## Record excerpts
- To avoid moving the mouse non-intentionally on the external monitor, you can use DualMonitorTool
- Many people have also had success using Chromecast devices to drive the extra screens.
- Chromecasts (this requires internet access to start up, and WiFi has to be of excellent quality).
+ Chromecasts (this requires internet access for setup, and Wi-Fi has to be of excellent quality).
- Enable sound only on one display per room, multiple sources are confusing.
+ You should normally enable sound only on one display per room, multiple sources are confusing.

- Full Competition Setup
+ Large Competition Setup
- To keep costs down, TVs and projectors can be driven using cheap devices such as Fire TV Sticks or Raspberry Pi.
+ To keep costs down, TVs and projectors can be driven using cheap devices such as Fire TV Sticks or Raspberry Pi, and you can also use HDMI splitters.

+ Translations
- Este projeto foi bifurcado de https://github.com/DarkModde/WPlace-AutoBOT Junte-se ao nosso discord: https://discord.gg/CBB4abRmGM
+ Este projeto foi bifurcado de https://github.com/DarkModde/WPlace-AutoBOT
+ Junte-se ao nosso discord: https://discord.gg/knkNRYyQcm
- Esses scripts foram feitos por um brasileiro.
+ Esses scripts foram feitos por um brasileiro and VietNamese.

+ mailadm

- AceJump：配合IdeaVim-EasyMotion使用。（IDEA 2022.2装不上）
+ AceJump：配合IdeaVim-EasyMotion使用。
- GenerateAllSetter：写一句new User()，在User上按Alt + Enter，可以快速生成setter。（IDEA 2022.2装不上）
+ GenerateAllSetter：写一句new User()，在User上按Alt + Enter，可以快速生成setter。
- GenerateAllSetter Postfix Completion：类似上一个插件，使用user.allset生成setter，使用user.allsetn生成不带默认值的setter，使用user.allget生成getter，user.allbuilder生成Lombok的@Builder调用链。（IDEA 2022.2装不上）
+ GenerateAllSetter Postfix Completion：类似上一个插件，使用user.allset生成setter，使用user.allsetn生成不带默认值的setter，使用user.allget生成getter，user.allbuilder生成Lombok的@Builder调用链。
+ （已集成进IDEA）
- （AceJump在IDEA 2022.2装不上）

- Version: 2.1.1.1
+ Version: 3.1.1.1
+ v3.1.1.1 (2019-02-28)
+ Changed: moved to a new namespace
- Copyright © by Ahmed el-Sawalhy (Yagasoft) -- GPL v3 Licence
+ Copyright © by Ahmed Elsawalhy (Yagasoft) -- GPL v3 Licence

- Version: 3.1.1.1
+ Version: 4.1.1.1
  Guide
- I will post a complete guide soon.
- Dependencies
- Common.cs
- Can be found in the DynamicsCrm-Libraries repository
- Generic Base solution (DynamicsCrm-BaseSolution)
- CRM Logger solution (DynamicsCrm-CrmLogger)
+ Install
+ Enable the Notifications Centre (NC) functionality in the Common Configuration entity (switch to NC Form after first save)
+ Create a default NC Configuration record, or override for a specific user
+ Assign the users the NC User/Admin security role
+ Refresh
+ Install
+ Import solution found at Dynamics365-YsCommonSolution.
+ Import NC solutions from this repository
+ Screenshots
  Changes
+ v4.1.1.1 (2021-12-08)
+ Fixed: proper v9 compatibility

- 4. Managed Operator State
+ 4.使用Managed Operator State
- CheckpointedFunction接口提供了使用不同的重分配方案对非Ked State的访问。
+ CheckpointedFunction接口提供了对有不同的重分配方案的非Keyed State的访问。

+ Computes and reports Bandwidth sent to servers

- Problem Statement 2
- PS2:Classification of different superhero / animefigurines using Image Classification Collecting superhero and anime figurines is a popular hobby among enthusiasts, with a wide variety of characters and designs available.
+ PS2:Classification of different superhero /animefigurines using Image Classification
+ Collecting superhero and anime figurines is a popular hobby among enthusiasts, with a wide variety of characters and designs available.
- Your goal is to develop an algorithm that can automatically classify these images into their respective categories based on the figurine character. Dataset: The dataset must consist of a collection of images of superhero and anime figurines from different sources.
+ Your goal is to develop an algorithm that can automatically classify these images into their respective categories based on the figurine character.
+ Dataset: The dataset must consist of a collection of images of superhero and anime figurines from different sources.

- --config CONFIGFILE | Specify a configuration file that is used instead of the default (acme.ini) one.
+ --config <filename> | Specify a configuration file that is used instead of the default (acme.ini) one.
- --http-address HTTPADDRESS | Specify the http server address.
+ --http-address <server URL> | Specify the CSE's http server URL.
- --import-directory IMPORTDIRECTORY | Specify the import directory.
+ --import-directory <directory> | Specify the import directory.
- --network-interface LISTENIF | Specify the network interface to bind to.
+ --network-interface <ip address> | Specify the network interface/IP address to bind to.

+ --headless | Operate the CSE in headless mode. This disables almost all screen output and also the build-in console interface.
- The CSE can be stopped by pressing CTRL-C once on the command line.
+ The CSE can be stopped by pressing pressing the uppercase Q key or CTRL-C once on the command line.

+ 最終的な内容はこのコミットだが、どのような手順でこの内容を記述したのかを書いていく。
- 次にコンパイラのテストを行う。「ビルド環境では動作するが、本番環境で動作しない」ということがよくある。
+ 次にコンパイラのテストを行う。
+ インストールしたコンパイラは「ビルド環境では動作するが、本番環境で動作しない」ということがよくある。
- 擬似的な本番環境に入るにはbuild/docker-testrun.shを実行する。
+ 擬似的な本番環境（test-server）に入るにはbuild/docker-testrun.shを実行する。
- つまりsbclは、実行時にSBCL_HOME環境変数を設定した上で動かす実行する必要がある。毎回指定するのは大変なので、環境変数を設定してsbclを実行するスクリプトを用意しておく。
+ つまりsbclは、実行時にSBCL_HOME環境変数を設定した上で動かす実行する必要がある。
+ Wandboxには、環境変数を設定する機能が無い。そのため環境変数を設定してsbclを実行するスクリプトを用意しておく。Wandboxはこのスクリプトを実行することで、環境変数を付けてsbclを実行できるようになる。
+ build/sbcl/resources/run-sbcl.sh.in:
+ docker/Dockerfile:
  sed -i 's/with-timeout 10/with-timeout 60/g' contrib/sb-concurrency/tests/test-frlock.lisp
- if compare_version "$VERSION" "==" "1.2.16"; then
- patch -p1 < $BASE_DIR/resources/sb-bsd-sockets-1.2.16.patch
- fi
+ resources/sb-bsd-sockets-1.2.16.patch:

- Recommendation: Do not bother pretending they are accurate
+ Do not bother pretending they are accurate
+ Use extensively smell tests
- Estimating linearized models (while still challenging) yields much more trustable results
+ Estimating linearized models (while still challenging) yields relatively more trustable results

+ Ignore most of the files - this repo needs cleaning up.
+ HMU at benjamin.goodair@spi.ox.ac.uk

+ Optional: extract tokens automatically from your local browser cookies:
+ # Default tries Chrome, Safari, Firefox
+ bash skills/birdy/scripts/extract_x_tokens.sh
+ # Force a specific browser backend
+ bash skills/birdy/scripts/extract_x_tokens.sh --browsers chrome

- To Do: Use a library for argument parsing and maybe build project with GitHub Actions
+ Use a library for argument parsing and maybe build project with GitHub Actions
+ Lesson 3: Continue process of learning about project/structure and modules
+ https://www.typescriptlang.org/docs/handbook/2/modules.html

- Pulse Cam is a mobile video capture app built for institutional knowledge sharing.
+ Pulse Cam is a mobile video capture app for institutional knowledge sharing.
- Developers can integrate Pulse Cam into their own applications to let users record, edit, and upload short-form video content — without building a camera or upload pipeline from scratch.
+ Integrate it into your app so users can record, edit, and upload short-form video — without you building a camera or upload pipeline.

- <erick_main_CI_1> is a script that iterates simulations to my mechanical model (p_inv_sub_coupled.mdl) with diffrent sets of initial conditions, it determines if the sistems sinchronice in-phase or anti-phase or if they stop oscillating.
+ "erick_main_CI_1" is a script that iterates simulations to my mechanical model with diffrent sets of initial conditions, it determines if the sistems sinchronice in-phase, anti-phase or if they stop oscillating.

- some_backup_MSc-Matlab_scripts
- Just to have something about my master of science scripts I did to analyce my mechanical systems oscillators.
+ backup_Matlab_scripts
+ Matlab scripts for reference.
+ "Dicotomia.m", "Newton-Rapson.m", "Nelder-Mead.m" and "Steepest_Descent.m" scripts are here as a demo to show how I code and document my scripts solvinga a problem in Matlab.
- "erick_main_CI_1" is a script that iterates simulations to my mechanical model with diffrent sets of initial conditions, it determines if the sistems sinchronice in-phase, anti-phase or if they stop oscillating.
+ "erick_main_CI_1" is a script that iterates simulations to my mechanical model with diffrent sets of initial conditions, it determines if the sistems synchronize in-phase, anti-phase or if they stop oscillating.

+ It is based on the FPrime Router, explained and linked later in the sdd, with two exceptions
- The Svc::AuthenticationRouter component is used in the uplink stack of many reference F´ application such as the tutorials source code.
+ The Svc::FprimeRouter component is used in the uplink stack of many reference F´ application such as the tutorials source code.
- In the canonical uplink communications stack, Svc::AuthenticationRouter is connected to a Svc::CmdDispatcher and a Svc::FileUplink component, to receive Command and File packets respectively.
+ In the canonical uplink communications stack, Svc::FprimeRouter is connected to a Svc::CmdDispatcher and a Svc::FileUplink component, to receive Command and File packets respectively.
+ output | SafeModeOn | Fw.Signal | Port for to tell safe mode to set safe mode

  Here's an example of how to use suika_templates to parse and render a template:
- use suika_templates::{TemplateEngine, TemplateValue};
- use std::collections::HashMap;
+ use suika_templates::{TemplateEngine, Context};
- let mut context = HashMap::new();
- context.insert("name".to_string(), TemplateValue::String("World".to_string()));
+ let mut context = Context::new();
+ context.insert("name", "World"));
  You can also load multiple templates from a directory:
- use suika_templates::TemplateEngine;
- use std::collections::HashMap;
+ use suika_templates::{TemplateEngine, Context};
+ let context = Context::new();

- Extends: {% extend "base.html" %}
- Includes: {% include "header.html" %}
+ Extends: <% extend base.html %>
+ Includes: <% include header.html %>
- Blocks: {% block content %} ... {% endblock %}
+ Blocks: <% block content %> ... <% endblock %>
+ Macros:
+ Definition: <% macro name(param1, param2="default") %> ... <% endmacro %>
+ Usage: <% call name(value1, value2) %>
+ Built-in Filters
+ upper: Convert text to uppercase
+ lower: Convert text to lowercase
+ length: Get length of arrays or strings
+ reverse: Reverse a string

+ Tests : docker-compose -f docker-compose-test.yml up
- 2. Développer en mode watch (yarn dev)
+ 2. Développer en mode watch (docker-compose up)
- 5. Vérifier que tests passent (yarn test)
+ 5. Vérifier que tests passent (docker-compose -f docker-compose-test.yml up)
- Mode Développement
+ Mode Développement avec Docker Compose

## Aim of the task
For this listing, copy out every line that includes the word "video".

## Output for this task
- Pulse Cam is a mobile video capture app built for institutional knowledge sharing.
+ Pulse Cam is a mobile video capture app for institutional knowledge sharing.
- Developers can integrate Pulse Cam into their own applications to let users record, edit, and upload short-form video content — without building a camera or upload pipeline from scratch.
+ Integrate it into your app so users can record, edit, and upload short-form video — without you building a camera or upload pipeline.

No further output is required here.